Task to complete.
Determine how many lines below contain the word "عليهم", then state only that figure.

Records supplied.
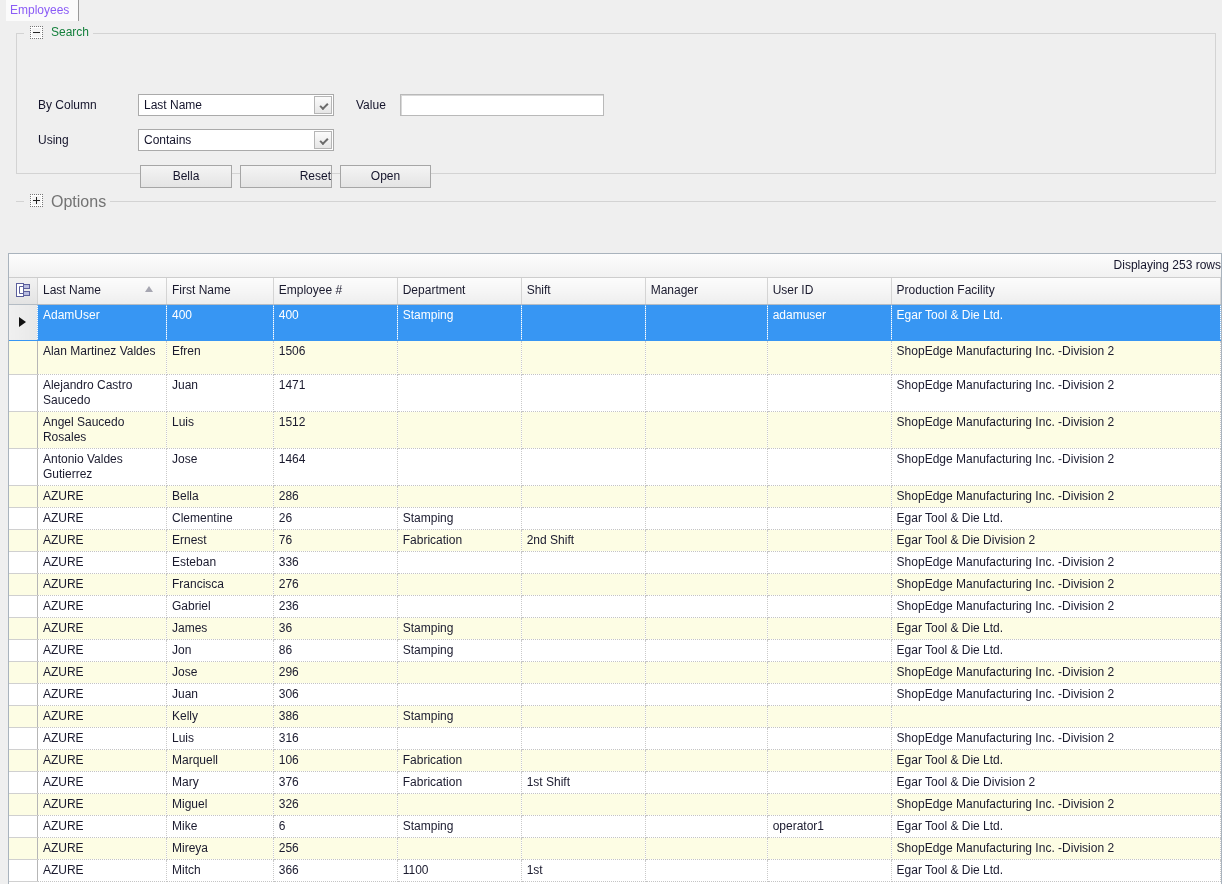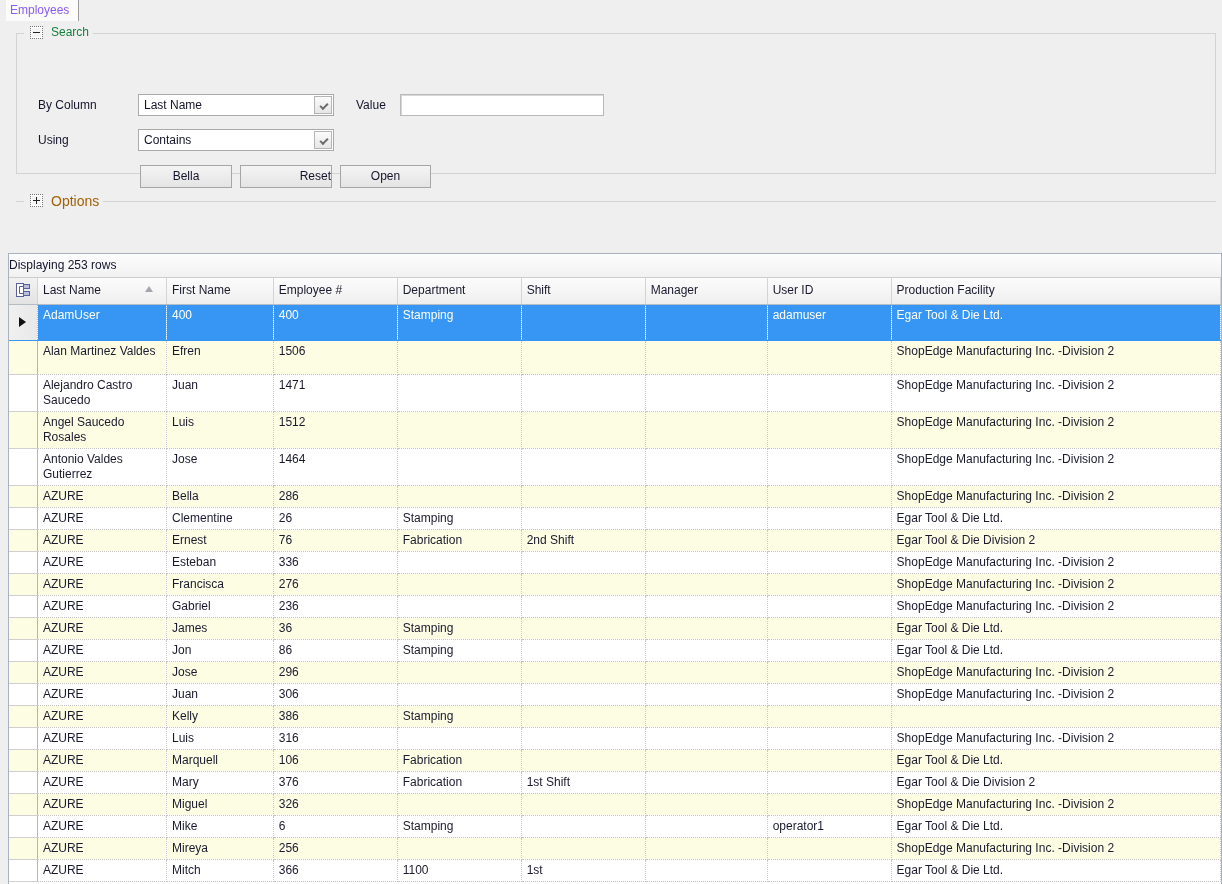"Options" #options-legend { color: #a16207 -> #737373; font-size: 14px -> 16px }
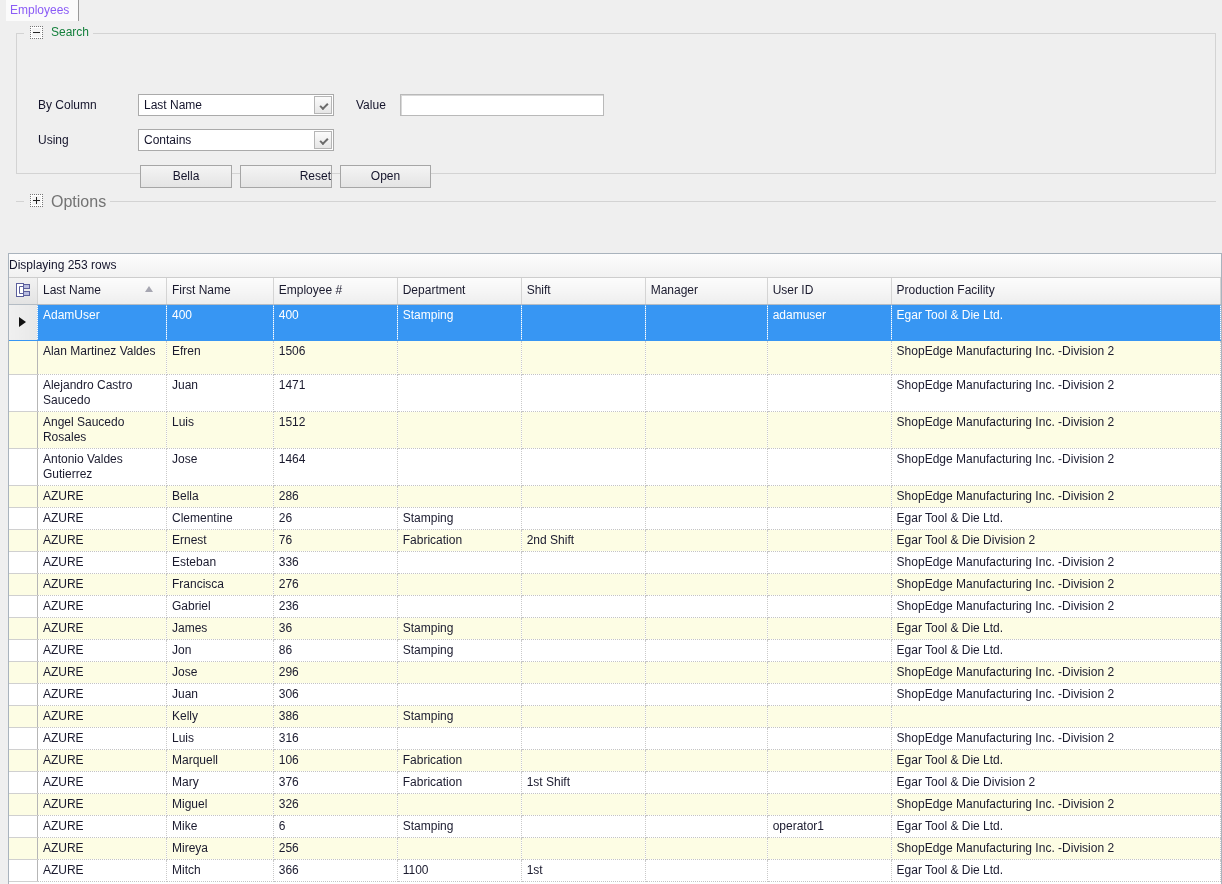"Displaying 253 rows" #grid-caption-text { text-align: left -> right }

--

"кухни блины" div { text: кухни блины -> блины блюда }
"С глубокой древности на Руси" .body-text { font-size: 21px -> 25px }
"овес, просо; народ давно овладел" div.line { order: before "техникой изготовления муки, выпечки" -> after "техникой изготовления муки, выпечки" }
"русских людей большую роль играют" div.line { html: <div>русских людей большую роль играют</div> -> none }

---

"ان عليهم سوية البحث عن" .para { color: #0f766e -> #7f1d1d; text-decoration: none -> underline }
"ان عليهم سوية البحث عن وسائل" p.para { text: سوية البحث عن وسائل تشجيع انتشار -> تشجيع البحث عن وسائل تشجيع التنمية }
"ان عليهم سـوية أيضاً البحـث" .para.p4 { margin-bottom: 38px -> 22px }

Task result.
3